#### Before-and-after change data

- - -

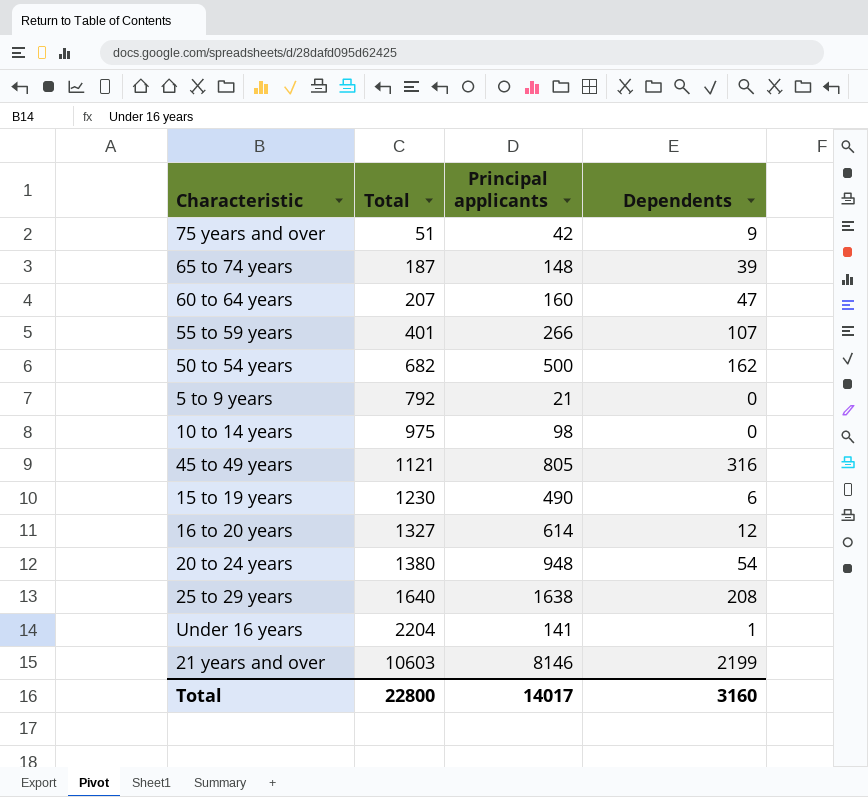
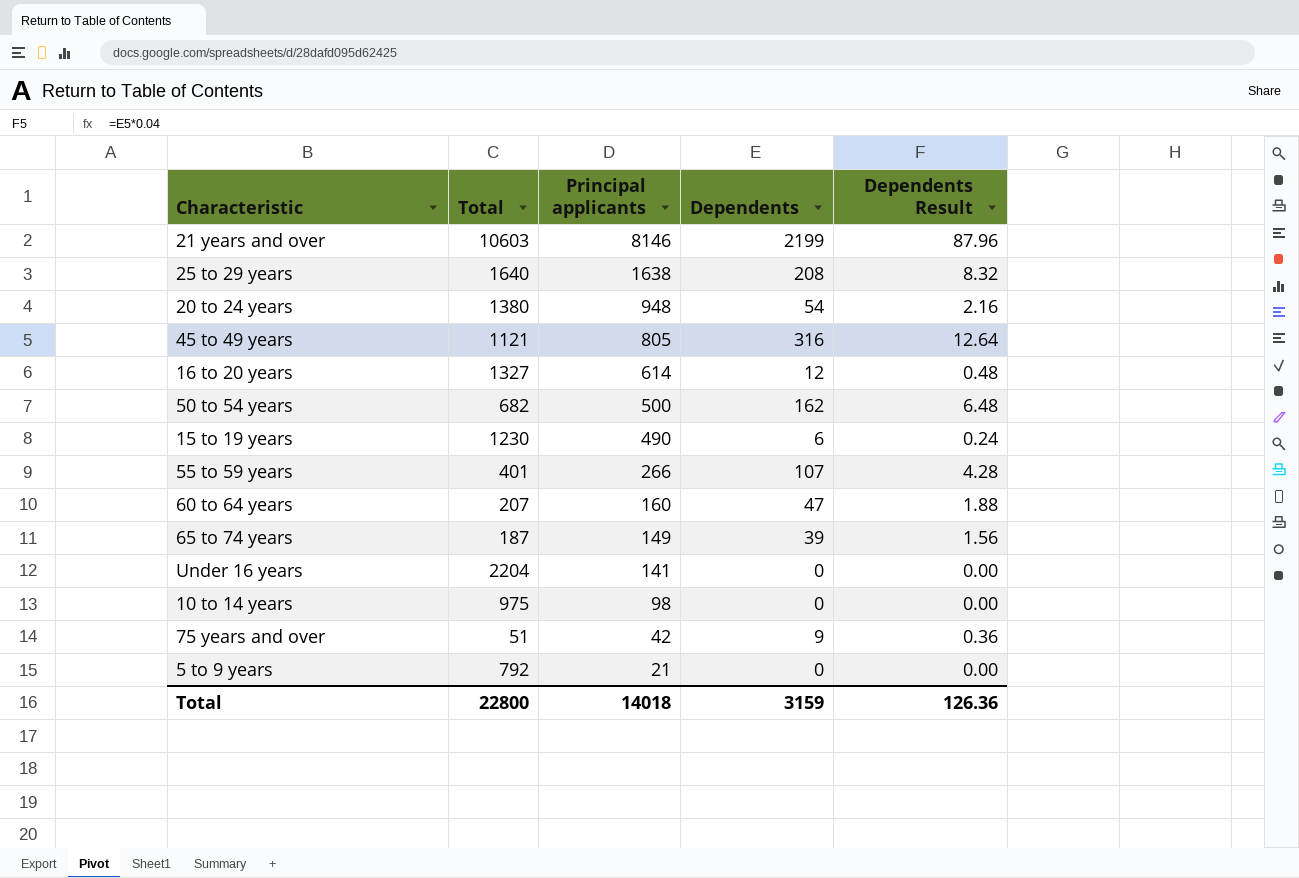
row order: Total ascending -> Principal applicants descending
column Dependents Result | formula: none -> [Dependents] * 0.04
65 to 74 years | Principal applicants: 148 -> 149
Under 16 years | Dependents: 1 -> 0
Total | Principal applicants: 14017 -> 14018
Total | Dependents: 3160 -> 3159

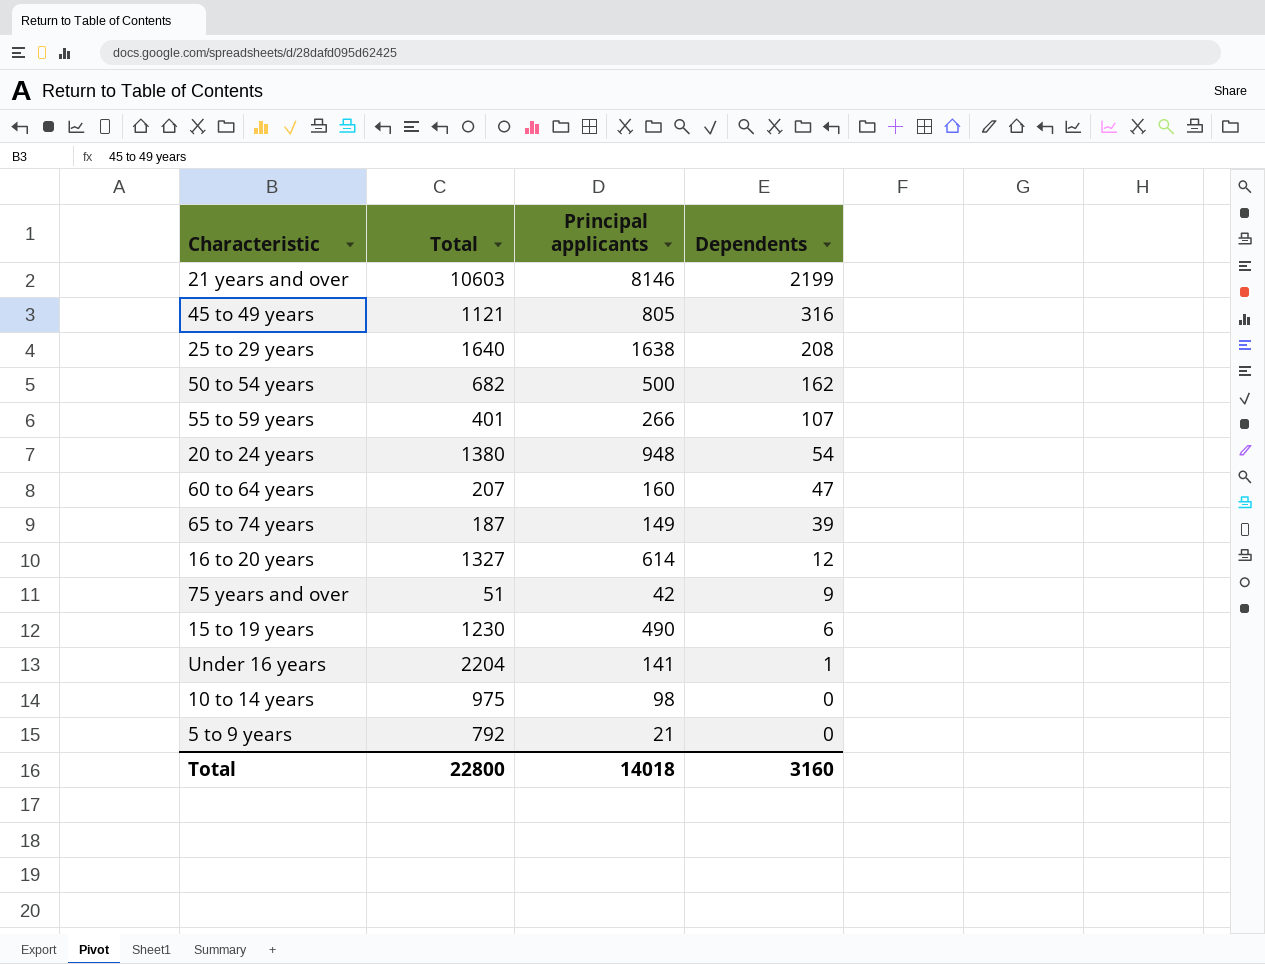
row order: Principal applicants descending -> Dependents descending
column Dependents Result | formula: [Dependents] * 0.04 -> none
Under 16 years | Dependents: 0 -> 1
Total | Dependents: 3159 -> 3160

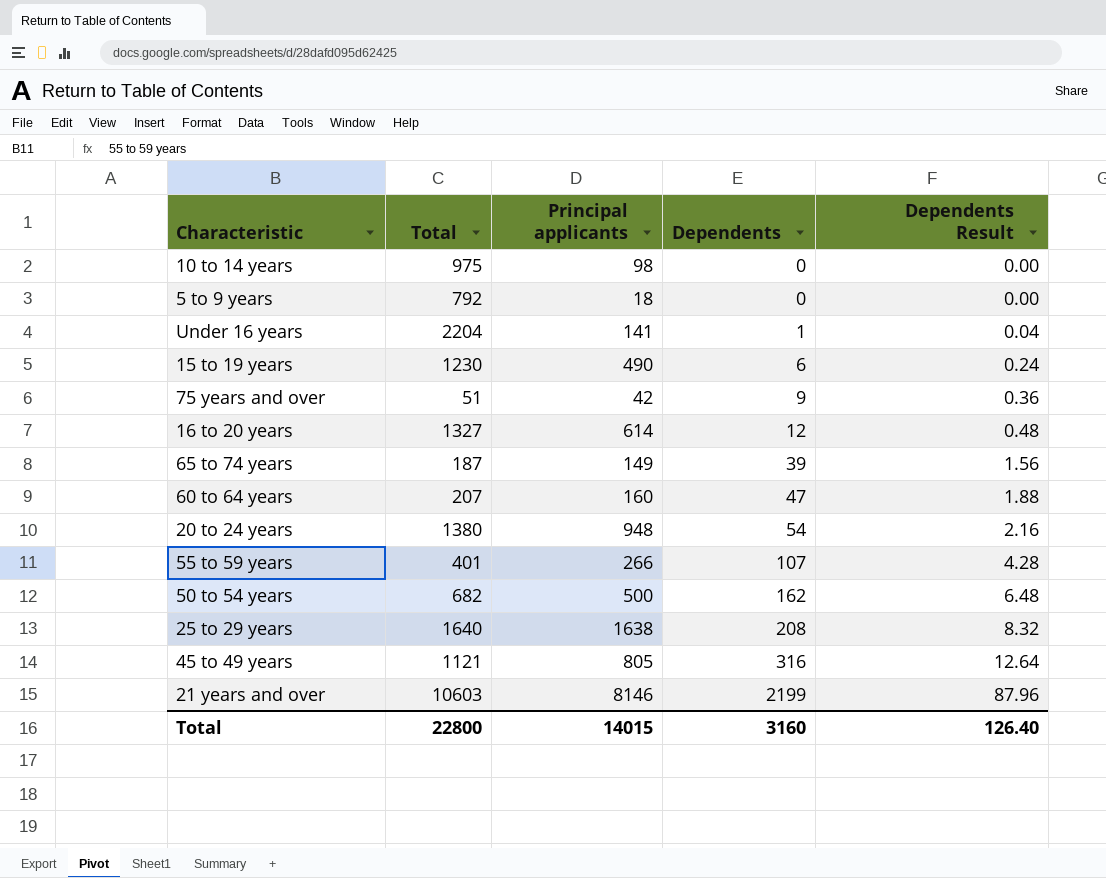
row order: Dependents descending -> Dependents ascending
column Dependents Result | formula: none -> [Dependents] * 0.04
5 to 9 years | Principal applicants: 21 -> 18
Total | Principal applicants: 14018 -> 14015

- - -

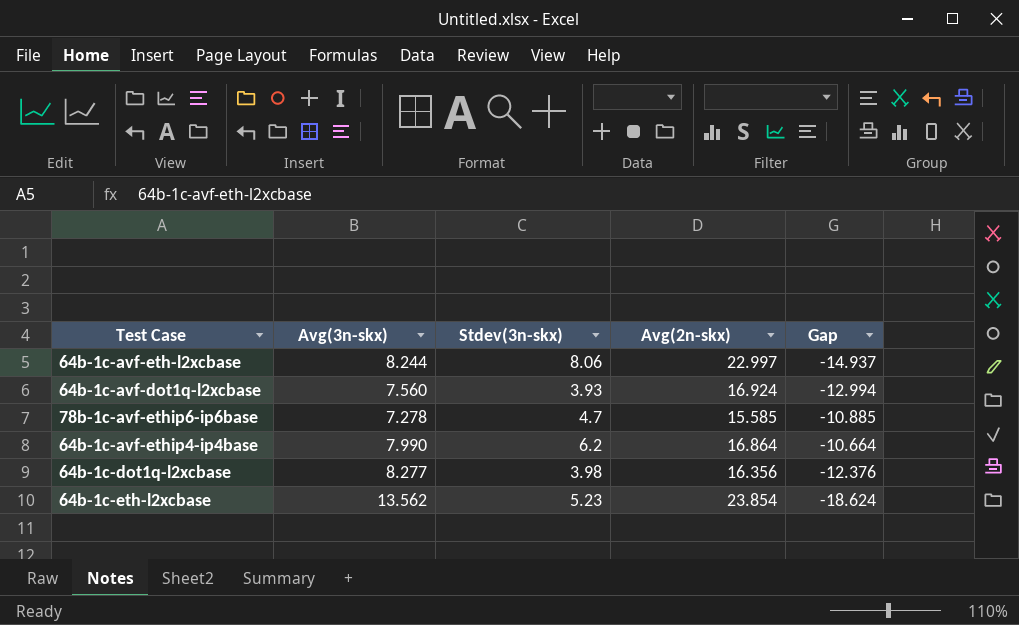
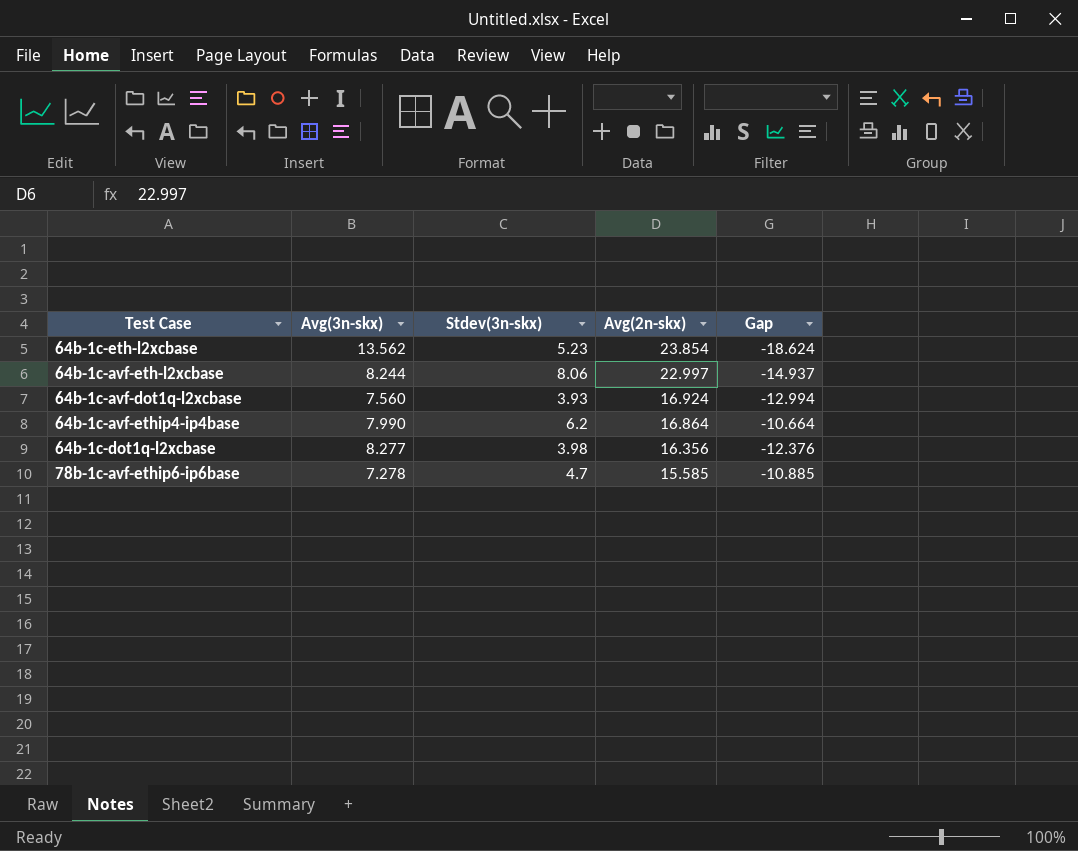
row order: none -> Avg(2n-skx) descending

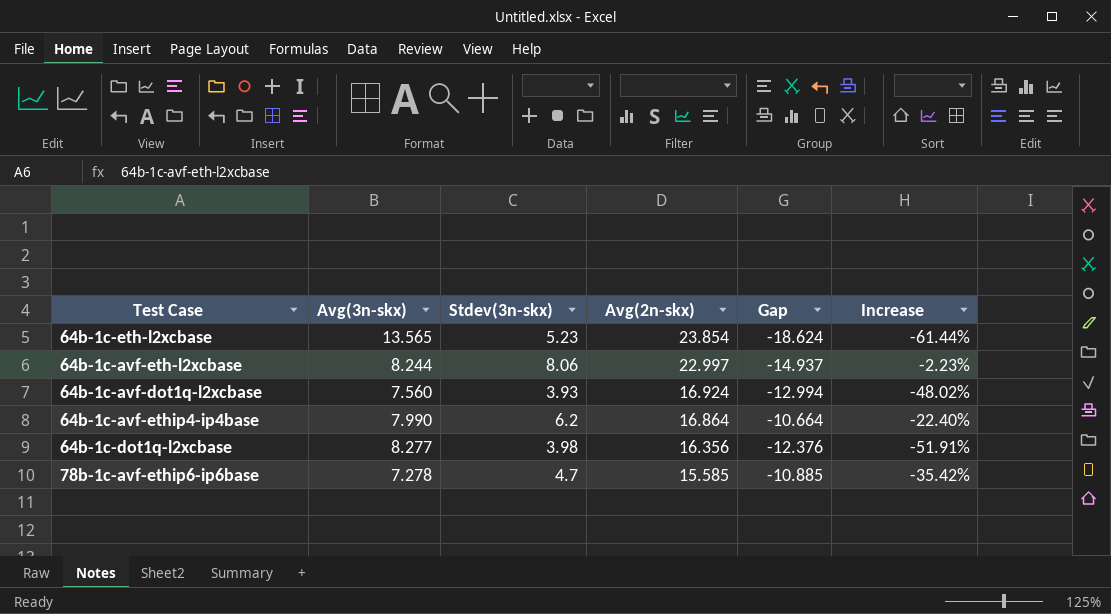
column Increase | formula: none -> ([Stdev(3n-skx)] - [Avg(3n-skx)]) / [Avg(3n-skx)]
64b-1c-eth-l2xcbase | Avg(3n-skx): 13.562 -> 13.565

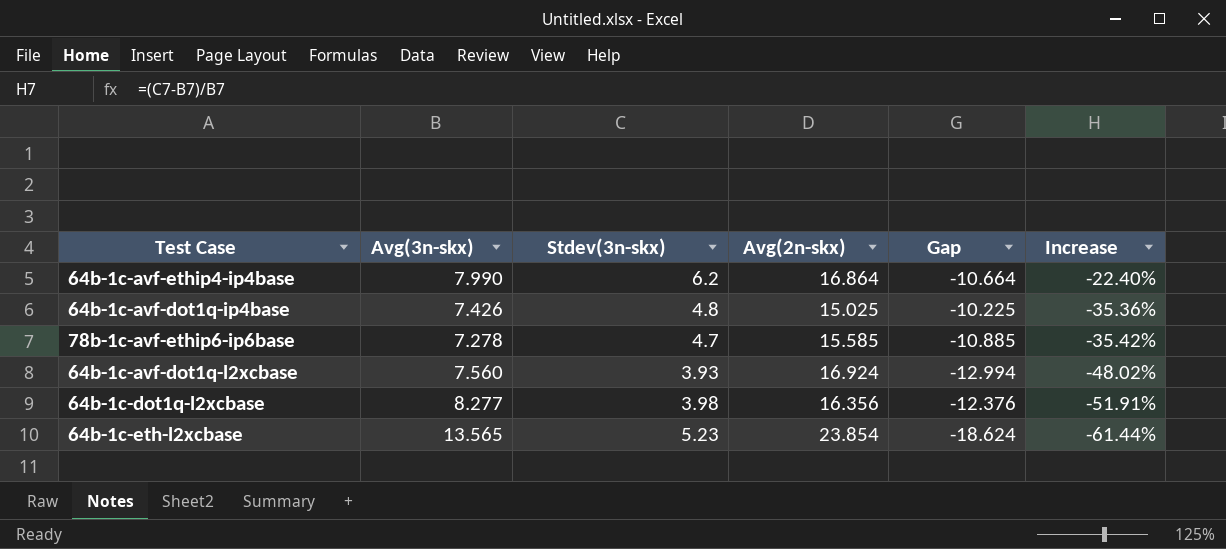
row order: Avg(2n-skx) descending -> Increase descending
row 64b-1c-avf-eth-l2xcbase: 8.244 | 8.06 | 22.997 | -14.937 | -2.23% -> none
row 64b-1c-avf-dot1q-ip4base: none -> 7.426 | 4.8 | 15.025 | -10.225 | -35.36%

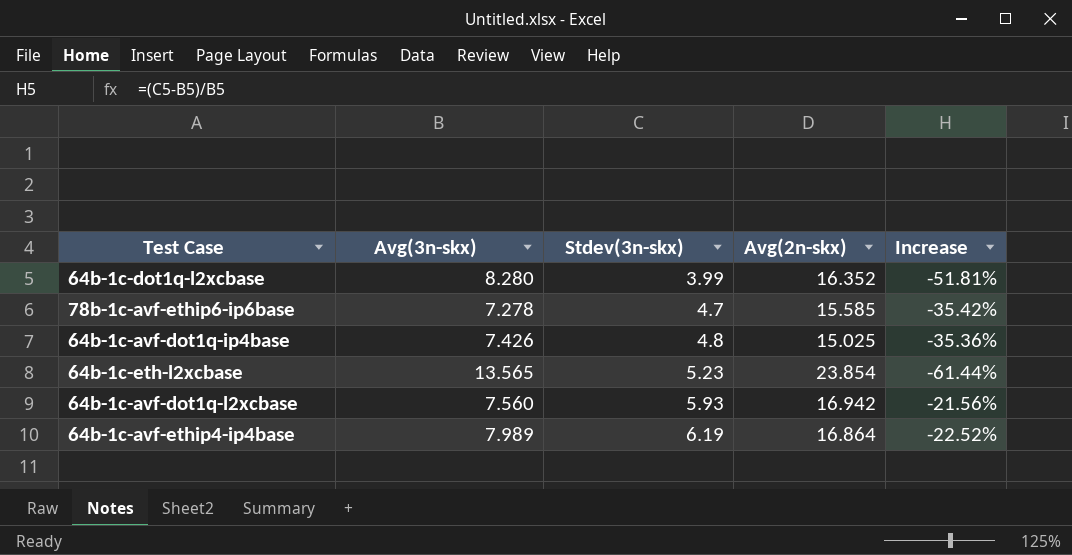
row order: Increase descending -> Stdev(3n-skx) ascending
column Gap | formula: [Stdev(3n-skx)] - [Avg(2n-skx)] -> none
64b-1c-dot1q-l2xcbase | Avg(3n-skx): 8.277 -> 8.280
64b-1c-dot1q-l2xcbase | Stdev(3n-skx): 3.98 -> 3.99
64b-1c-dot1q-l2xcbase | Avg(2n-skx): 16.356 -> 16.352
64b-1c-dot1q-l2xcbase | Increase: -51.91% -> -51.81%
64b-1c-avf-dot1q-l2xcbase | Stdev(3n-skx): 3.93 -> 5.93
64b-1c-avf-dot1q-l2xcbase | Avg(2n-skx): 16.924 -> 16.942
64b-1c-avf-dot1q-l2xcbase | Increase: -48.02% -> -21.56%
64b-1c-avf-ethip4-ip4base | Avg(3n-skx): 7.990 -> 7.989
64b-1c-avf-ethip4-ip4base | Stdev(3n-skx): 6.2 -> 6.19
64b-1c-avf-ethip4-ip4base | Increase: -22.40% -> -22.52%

- - -

#### HOW TO COMPLETE THIS TASK
Quote the data above exactly from the line with "row order: Total" to the line with "Under 16 years | Dependents: 0 -> 1", both ends counted, and nothing else. Pictures don't go in.

#### FINAL ANSWER
row order: Total ascending -> Principal applicants descending
column Dependents Result | formula: none -> [Dependents] * 0.04
65 to 74 years | Principal applicants: 148 -> 149
Under 16 years | Dependents: 1 -> 0
Total | Principal applicants: 14017 -> 14018
Total | Dependents: 3160 -> 3159

row order: Principal applicants descending -> Dependents descending
column Dependents Result | formula: [Dependents] * 0.04 -> none
Under 16 years | Dependents: 0 -> 1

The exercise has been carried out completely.